*** Opening SUPPLIED MATERIAL ***

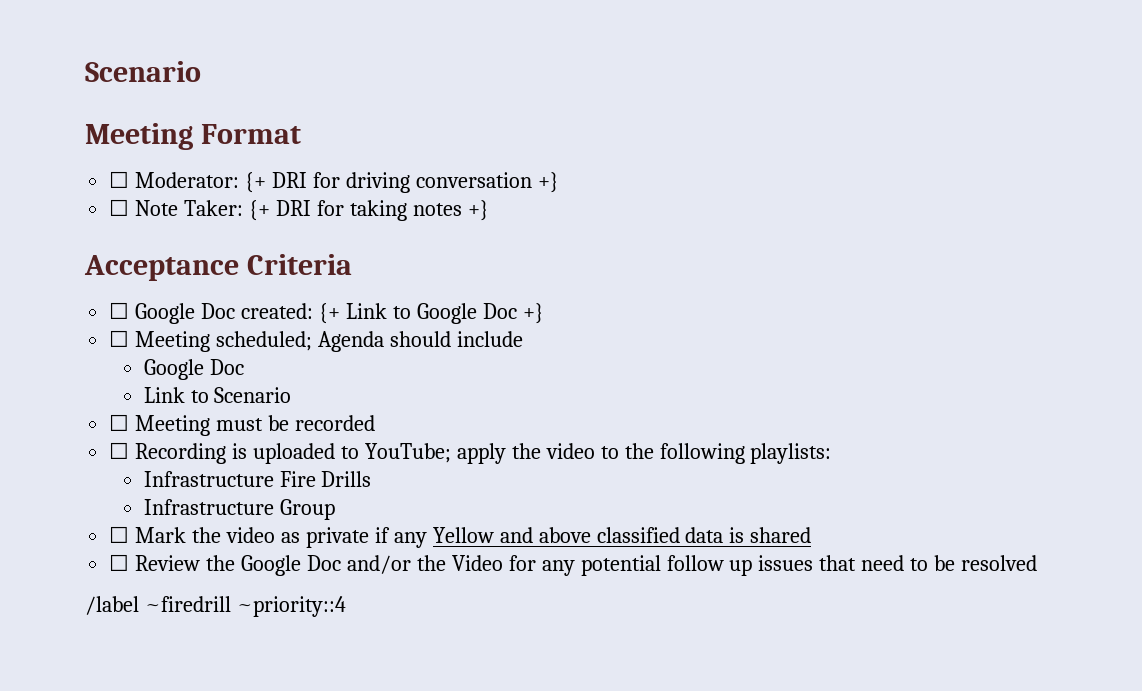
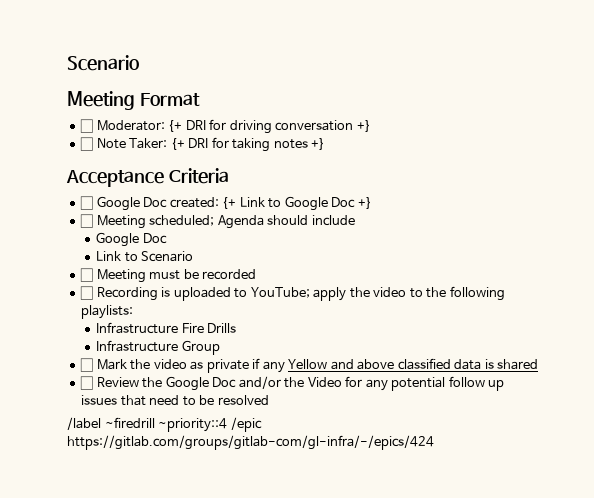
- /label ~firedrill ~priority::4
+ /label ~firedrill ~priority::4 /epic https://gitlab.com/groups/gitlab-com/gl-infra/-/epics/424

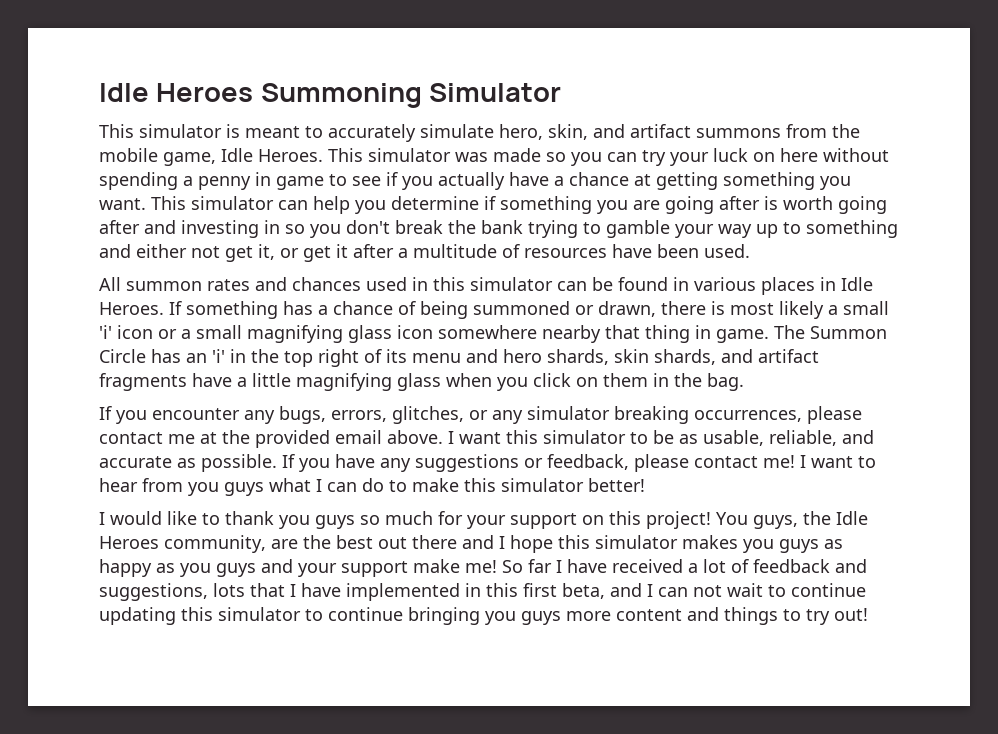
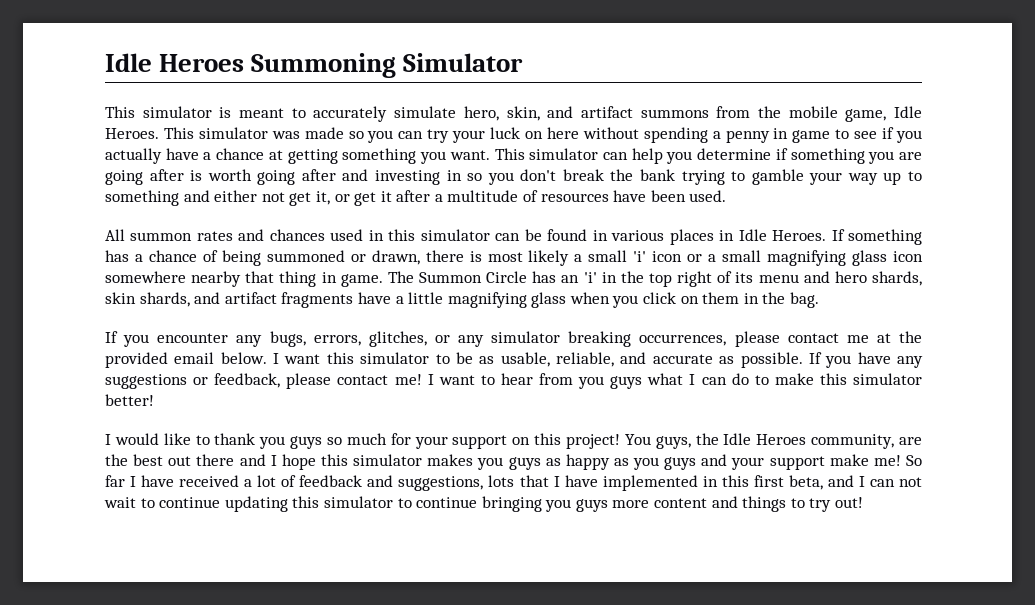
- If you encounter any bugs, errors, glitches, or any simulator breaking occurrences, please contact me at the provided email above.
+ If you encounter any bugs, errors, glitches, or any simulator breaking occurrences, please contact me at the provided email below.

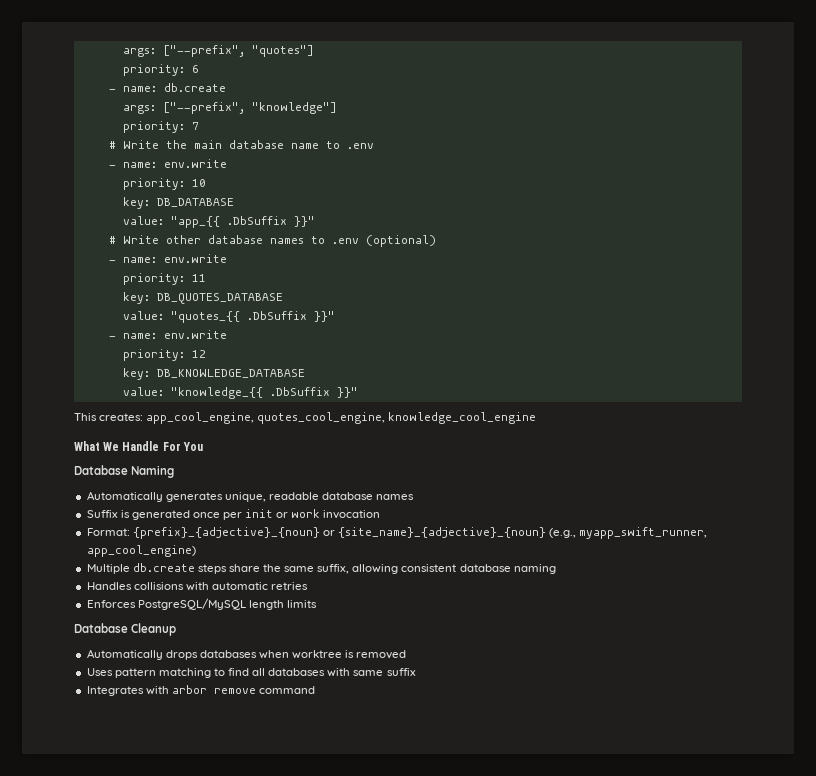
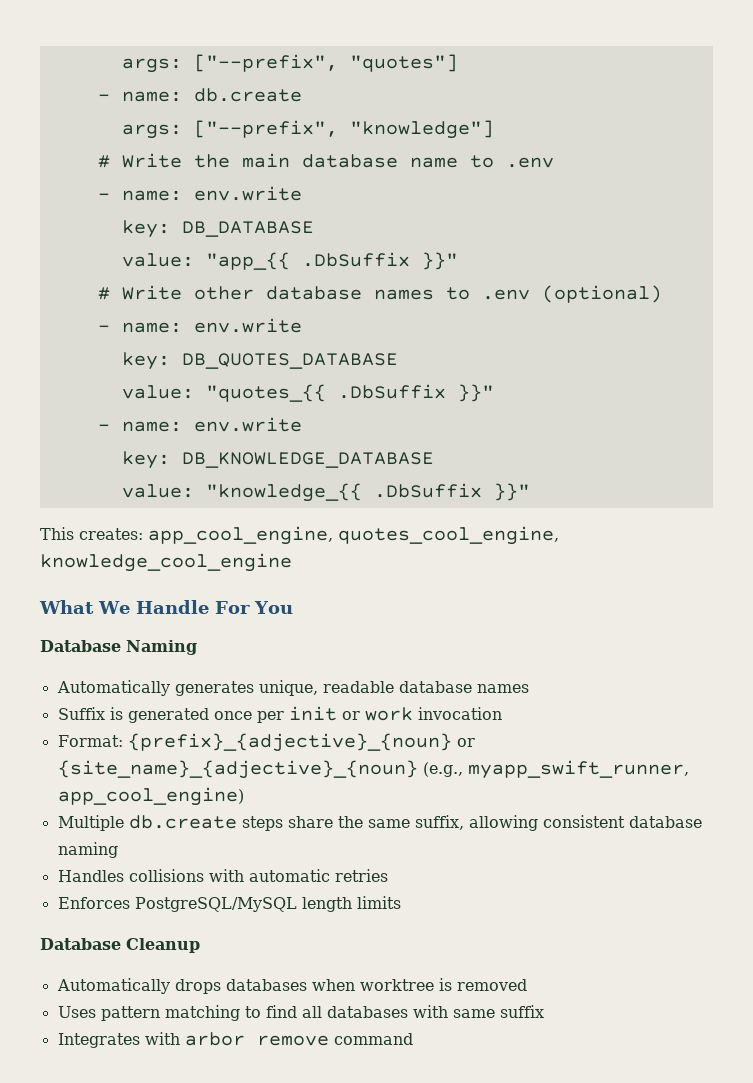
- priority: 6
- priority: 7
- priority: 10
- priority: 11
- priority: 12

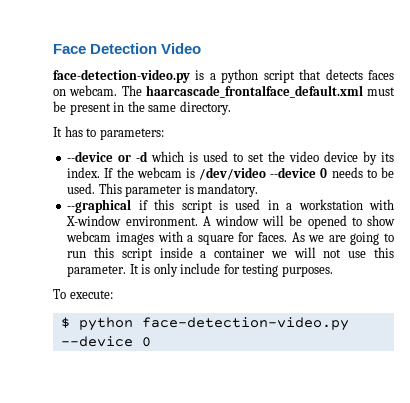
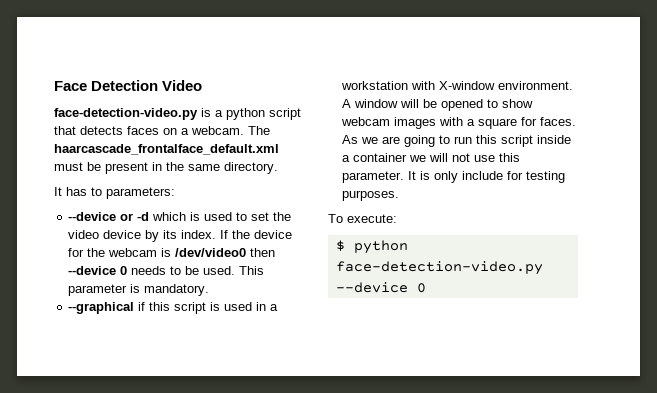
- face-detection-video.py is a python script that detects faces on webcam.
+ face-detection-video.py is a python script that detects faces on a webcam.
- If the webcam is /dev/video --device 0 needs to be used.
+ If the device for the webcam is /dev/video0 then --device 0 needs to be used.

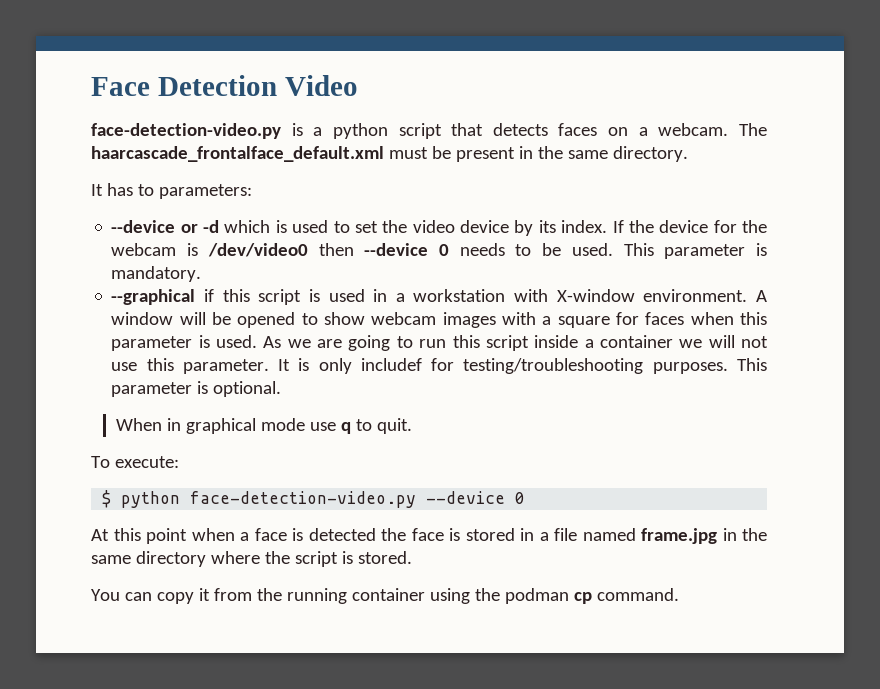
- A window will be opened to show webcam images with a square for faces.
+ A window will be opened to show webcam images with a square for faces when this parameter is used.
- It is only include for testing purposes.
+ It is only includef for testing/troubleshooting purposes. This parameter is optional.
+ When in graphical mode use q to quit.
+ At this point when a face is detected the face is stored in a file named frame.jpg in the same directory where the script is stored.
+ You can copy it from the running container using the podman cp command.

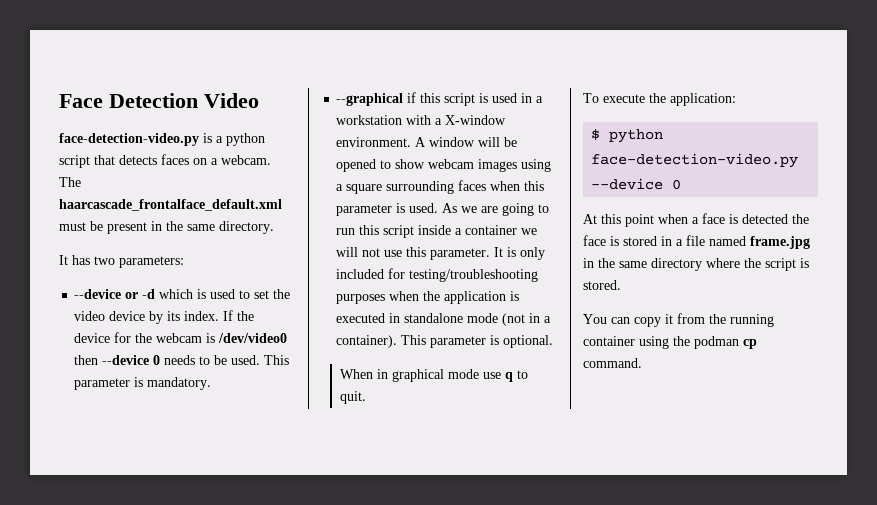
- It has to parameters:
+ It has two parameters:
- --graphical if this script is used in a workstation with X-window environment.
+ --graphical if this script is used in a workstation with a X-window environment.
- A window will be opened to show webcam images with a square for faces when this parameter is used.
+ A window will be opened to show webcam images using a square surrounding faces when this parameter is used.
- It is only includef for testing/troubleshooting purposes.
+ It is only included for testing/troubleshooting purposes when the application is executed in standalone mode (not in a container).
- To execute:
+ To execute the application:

*** Closing SUPPLIED MATERIAL ***

• WHAT YOU WILL DO: In the material above, please find every line that includes the word "provided" and copy it.

• SOLUTION BELOW:
- If you encounter any bugs, errors, glitches, or any simulator breaking occurrences, please contact me at the provided email above.
+ If you encounter any bugs, errors, glitches, or any simulator breaking occurrences, please contact me at the provided email below.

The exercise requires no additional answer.